Experts say the exposure to food processing and the average person’s knowledge of seasonality have improved radically from one or two decades ago. Sure, kids may always prefer a chicken nugget to a chopped salad, “but we’ve got to give them the chance to turn it down instead of assuming they won’t like it,” Chef Paslay says. “We’re all trainable; we’ll eat what’s in front of us if we don’t know any better. So it’s just a matter of how we start kids off.”

Items such as kale are a perfect gateway ingredient for kids, as it opens them up to more complex, healthful flavors, says Chef Virant, owner of Vie, Vistro, and Perennial Virant restaurants in Illinois. Vistro, his latest eatery that opened last fall in Hinsdale, is geared toward families, with finger foods like Fried Fermented Pickles with dill and garlic mayonnaise scattered throughout the menu. Servers also encourage kids to chat with the pizza chef to learn about the giant wood-burning oven, and mocktails are a popular selection.

“That was the approach: Let’s just do kids’ and adults’ food on the same menu,” Chef Virant says. “That way, there’s not any pressure.
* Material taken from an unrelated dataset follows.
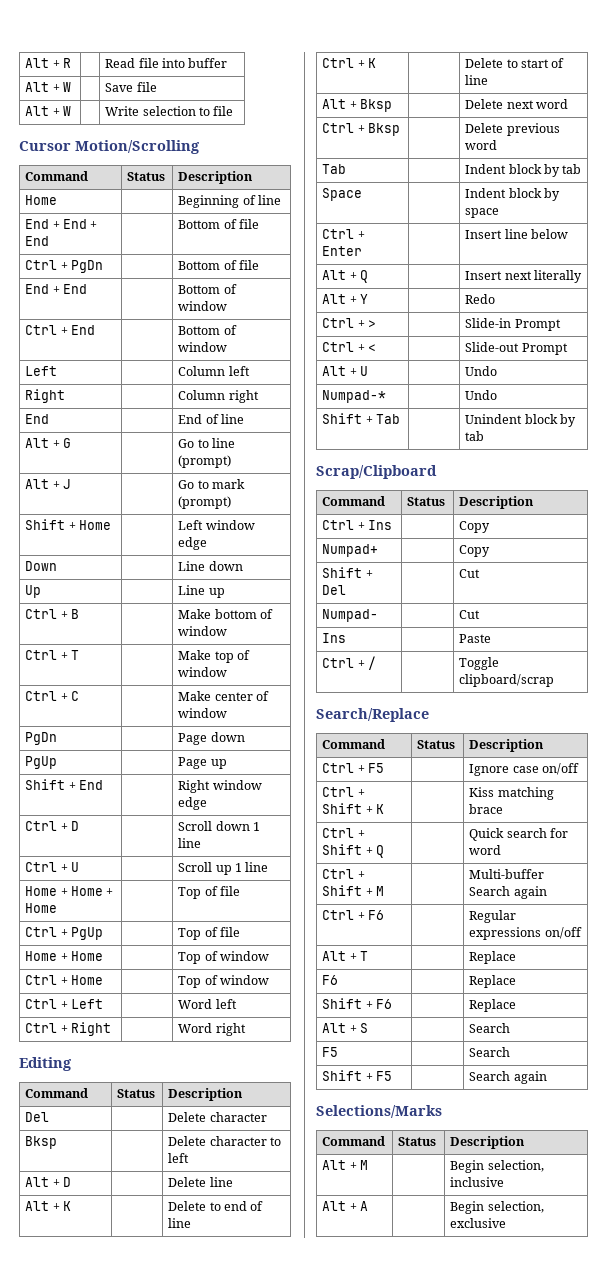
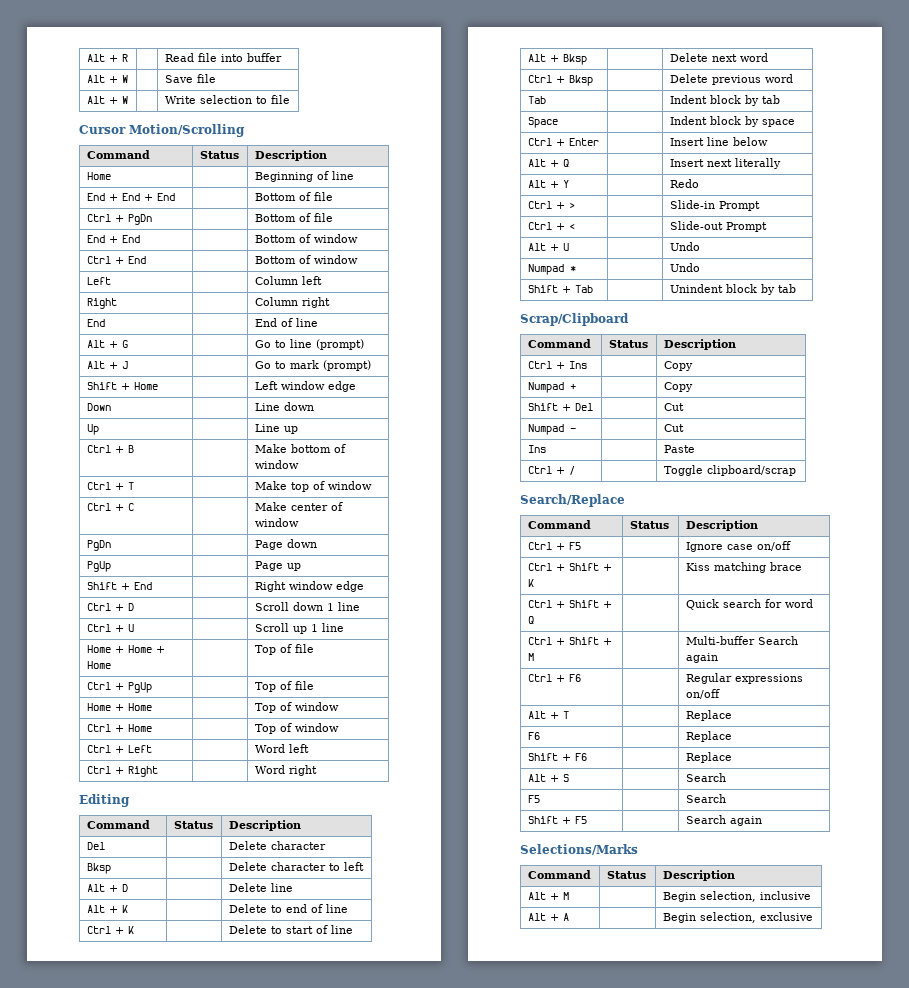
[322,390,387,403] Numpad-* -> [527,264,576,275] Numpad *
[322,544,379,557] Numpad+ -> [527,382,576,393] Numpad +
[322,609,379,622] Numpad- -> [527,424,576,435] Numpad -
I see a lot of parents who cater to their kids and say, ‘This is all they eat.’ Having a menu like this that’s approachable, maybe it’ll push them to look at something else and try it.”

Examples of straightforward, flavorful dishes he hypes for kids include the Crispy Tuscan Kale, which is flash-fried kale with brown butter and honey lemon—“How can that be bad? It’s like chips!”—Mac ‘n’ Cheese from the wood oven, and the Smoked Ham Quesadilla.

Back in Cleveland at The Greenhouse Tavern, Chef Sawyer is grateful kids’ dining has trended away from habits of the late ’90s and early 2000s, “when it was all about tricking these kids into eating cauliflower stuffed into macaroni and cheese or adding ground-up carrots to chocolate chip cookies,” he says. “Master Chef and popular culture have made kids interested in food in a way they never were before. They want to eat better food.”

A saltimbocca pork dish portioned for kids, he adds, is a step in the right direction.